> **Work instruction**:
Search the data for the word "grid". Reproduce every line where it is found.
▼
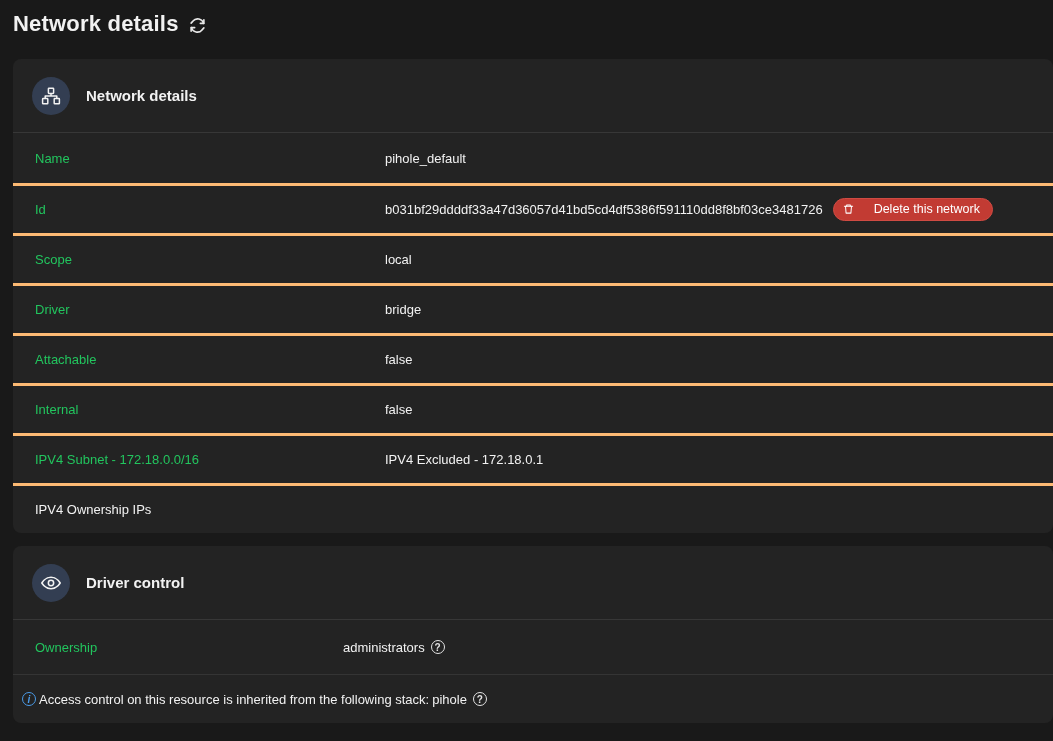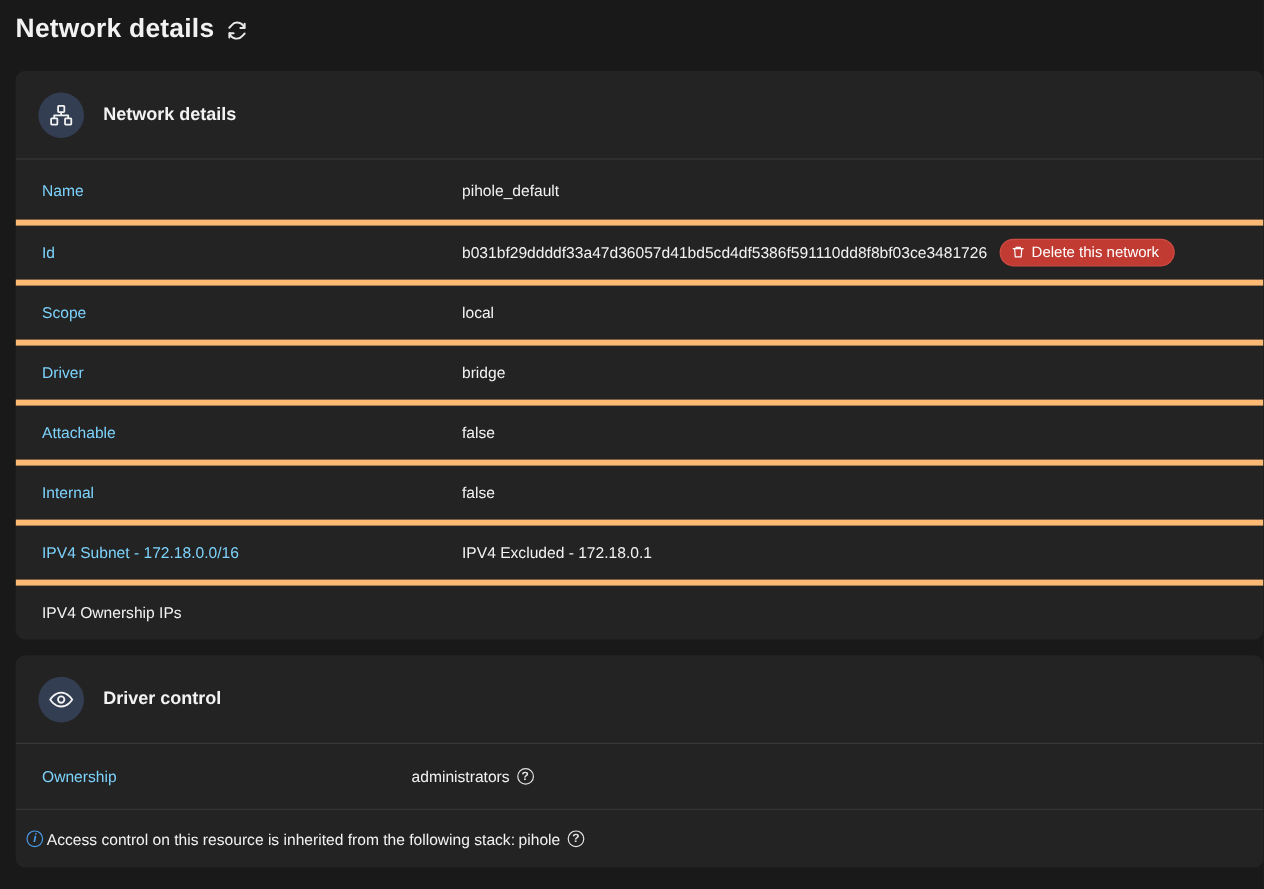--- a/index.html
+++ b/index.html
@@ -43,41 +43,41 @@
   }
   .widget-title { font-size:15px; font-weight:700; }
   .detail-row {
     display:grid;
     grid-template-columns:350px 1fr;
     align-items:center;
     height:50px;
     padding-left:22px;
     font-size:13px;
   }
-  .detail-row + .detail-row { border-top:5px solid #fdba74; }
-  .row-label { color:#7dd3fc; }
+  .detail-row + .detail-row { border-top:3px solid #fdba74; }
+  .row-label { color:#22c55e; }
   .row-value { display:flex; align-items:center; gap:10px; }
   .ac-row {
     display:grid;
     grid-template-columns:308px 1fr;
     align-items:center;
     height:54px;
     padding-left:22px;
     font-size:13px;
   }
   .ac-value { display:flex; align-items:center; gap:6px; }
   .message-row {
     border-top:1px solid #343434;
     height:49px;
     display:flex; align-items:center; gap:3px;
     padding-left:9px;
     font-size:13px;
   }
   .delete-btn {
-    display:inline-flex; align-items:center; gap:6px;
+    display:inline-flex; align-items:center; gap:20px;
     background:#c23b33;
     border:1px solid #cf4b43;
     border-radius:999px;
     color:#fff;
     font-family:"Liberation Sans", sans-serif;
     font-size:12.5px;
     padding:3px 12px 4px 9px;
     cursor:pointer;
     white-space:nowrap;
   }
▲
> **Finished task**:
     display:grid;
     grid-template-columns:350px 1fr;
     display:grid;
     grid-template-columns:308px 1fr;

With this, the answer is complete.